Ecco come sono finite le confessioni al telefono di Maurizio Cattelan
Per lanciare la riproduzione in edizione limitata della Nona Ora, la sua famosa opera col Papa schiacciato da un meteorite, l'artista ha aperto per tre settimane un numero telefonico a cui confessare i propri peccati. Secondo Nicolas Ballario, però, "non è una provocazione"
Chiamare un artista per confessare i propri peccati. È l’ultimo progetto del celebre e controverso artista Maurizio Cattelan (Padova, 1960), che con Hotline ha dato vita a un confessionale anticonvenzionale sotto forma di servizio di assistenza telefonica: chiamando un numero gratuito internazionale o lasciando un vocale whatsapp (dal 2 al 22 aprile) chiunque poteva liberare la propria anima di un peso, facendosi poi ascoltare dallo stesso artista. Ora, tre settimane dopo, Cattelan risponde direttamente e invita i partecipanti al progetto (quelli selezionati) a un evento streaming il 23 aprile.
Durante la diretta, Cattelan si è simbolicamente trasformato in un sacerdote assolvendo i partecipanti: per alcuni una nuova provocazione, una di molte per l’artista, per altri uno strumento di indagine su temi come la morale e il potere.

L’anniversario di Giovanni Paolo II e l’evoluzione dell’opera “La Nona Ora”
Il progetto performativo è caduto in concomitanza con il lancio delle riproduzioni in edizione limitata dell’iconica opera La Nona Ora (1999), quella che ritraeva Giovanni Paolo II su un red carpet mentre veniva colpito da un meteorite. Venduta nel 2001 da Christie’s a New York per 886mila dollari, l’opera aveva fatto scalpore al tempo della sua prima presentazione, suscitando reazioni di sdegno e divertimento, ma aprendo anche a una riflessione sulla natura umana. Le statuine, vendute in collaborazione con la piattaforma per la riproduzione e vendita di multipli d’artista Avant Arte, sono proposte ora in una una serie limitata (non senza ironia) di 666 miniature. Lunghe trenta centimetri, le sculture in resina dipinta a mano sono in vendita a 2.310 euro ciascuna tramite un sistema a estrazione: e qui entra in gioco Hotline. Al termine della performance, alcuni partecipanti eletti hanno ottenuto l’opera in regalo, gli altri l’accesso anticipato per l’acquisto.

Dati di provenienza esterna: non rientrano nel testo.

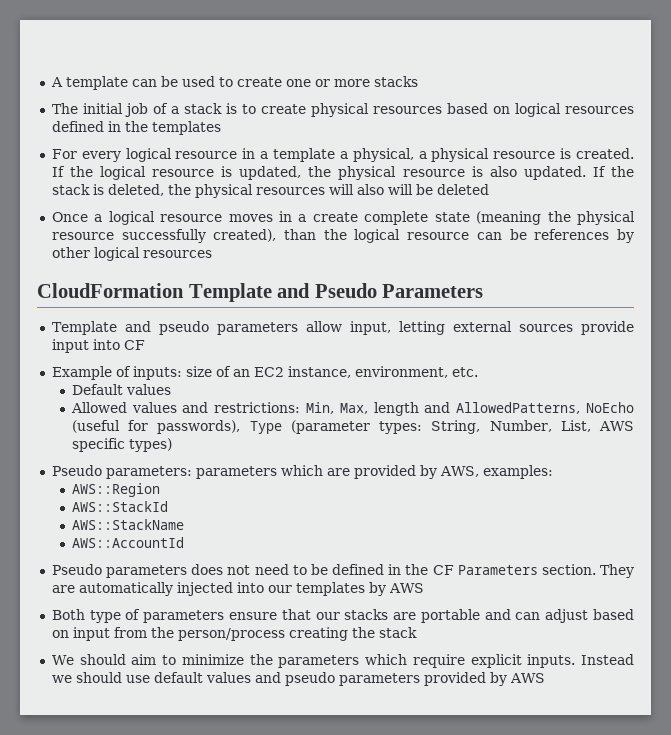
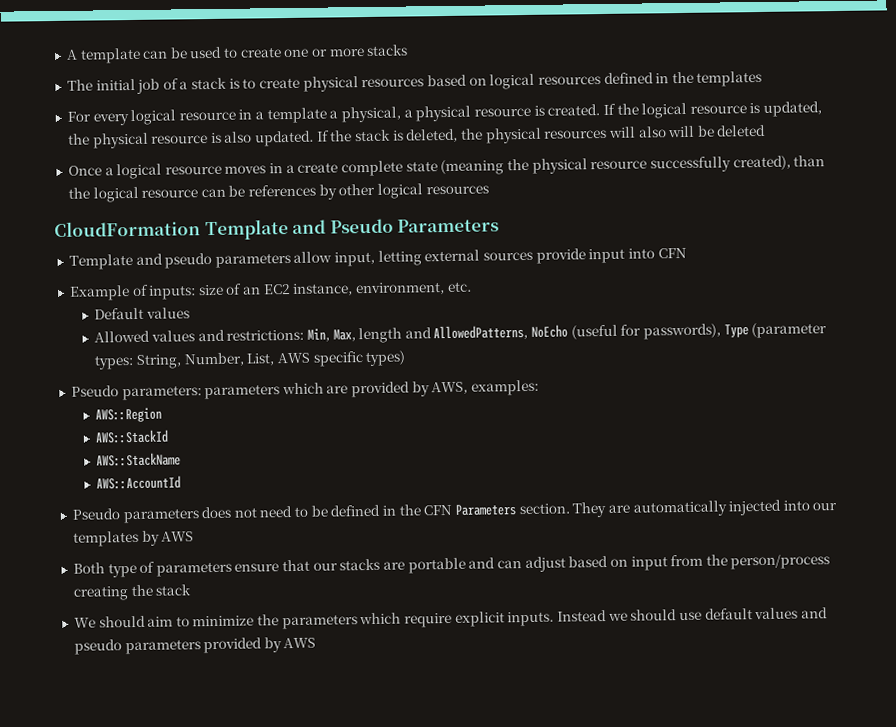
[123,340,145,350] CF -> [657,247,687,259] CFN
[432,565,454,575] CF -> [423,504,453,516] CFN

Il ritorno della “Nona Ora” secondo Nicolas Ballario
“All’epoca quel Papa colpito era un po’ l’immagine di un martirio contemporaneo, era il potere che cade, anche il corpo esposto: come un Papa umano e divino insieme, quasi un Cristo senza la croce“, spiega il giornalista e presentatore NicolasBallario, che insieme a Cattelan ha lanciato il progetto. Il ritorno della famosa installazione, continua, “è diverso rispetto all’opera del ’99: secondo me queste piccole statuette di bronzo devono essere per forza tante, devono moltiplicarsi: sono un po’ come crocifissi contemporanei, quindi devono stare nelle case di tutti ed essere oggetti che circolano e che diventano un po’ rituali. Anche io me la metterò sul tavolino di casa mia, visto che non ho il crocifisso“.

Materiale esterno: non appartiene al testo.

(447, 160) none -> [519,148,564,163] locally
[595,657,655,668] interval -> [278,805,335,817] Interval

Provocazione o riflessione? Maurizio Cattelan e la fede
Nonostante il tono scherzoso delle comunicazioni (e della locandina), e l’apertura della hotline in concomitanza con la Pasqua e il ventunesimo anniversario della morte di Wojtyła, secondo Ballario “non è una provocazione: quell’opera è un dispositivo per dirci che il senso di colpa, la caduta, la vulnerabilità, non sono più immagini da guardare, ma esperienze da vivere, e infatti bisogna confessarsi al telefono per poterla avere: non basta più comprare l’arte, te la devi guadagnare anche esibendo i peccati, le cose più intime”. Cosa che, dice, “fa diventare l’intimità una cosa collettiva: non si tratta più di fede, ma di esposizione in un mondo che recita continuamente: forse il gesto più radicale di tutti è mostrarsi fragili davvero come quel Papa“.